Psychiatrists—with an average compensation of $205,934—finished above pediatricians and just behind internists, who saw a 2.2% increase in average pay, to $205,671. Internists' pay ranged from $184,200 to $231,691.
Jessee says that, in total, primary-care physicians saw their pay increase 2.8% in the MGMA survey. He says this indicates that efforts to boost pay for primary-care doctors—which some hope will attract more medical school graduates to choose primary care as a specialty—may be working.
Still, Jessee, a pediatrician, cautions against an overexuberant reaction to this statistic. “Keep in mind the increase is not anything to write home about—2.8% is not a windfall,” he says, adding that it's unknown how factors such as healthcare reform and the trend toward physician employment will affect primary-care compensation.
Psychiatrist compensation always seems somewhat volatile: up 10.9% in 2006; down 5.6% in 2007; up 3.1% in 2008; and now up only 0.8% for 2009 to an average of $205,934, compared with $204,406 last year. Although the pay range was rather small—between $182,724 and $235,101—the range of average increases and decreases among survey participants is huge. The Atlanta-based physician placement firm Pinnacle Health Group reported a 13.2% drop in psychiatrist compensation while Irving, Texas-based Martin, Fletcher reported a 14.4% increase.

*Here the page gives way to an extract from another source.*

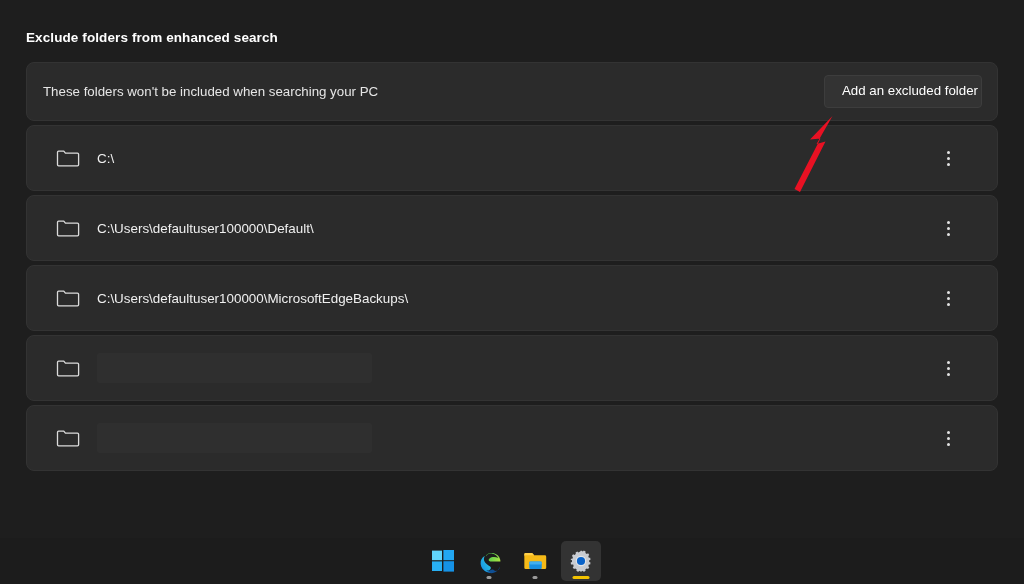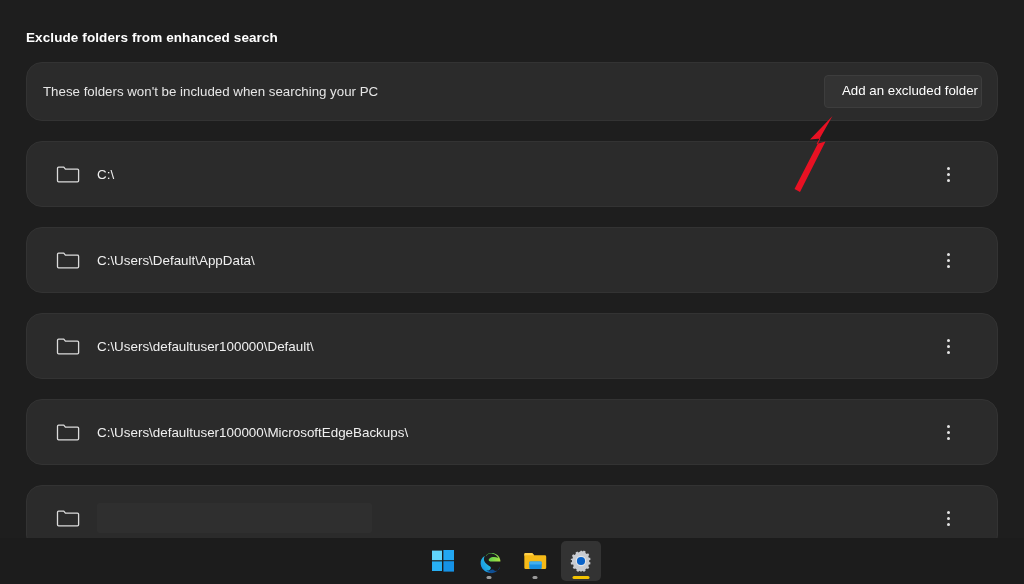"These folders won't be included" .card { border-radius: 16px -> 8px; margin-bottom: 20px -> 4px }
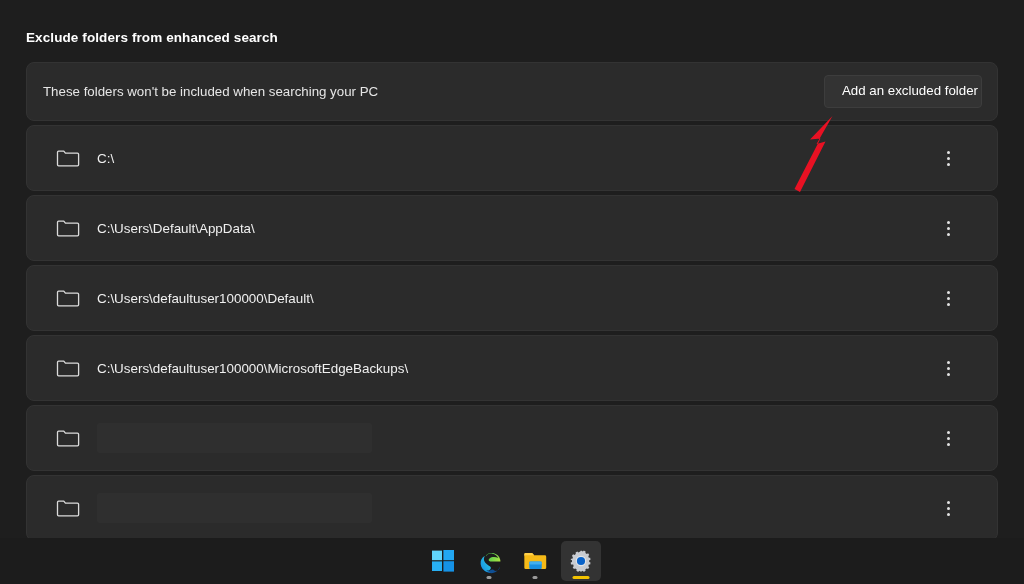"C:\Users\Default\AppData\" div.card { html: <div> <span> <svg> <path></path> </svg> </span> <span>C:\Users\Default\AppData\</span> <span> <span></span> <span></span> <span></span> </span> </div> -> none }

For Merritt, Hawkins & Associates, another Irving-based recruiter, a 4.5% increase was reported for psychiatrist compensation, but Travis Singleton, the firm's senior vice president, notes that the company fielded 179 requests for psychiatrists, which is an increase of 47% from the previous year and 121% from three years ago.
“Psychiatry searches were across the board, coast to coast,” Singleton says. “It's not a surprise that demand went up—but it was surprise that it went up so much and so universally.”
He adds that the need for inpatient and adolescent psychiatrists has and will continue to increase, and he also links the demand for psychiatrists to high unemployment rates and the nation being involved in two extended wars. “It's not necessarily so much military personnel” driving demand, Singleton explains. “It's their families.”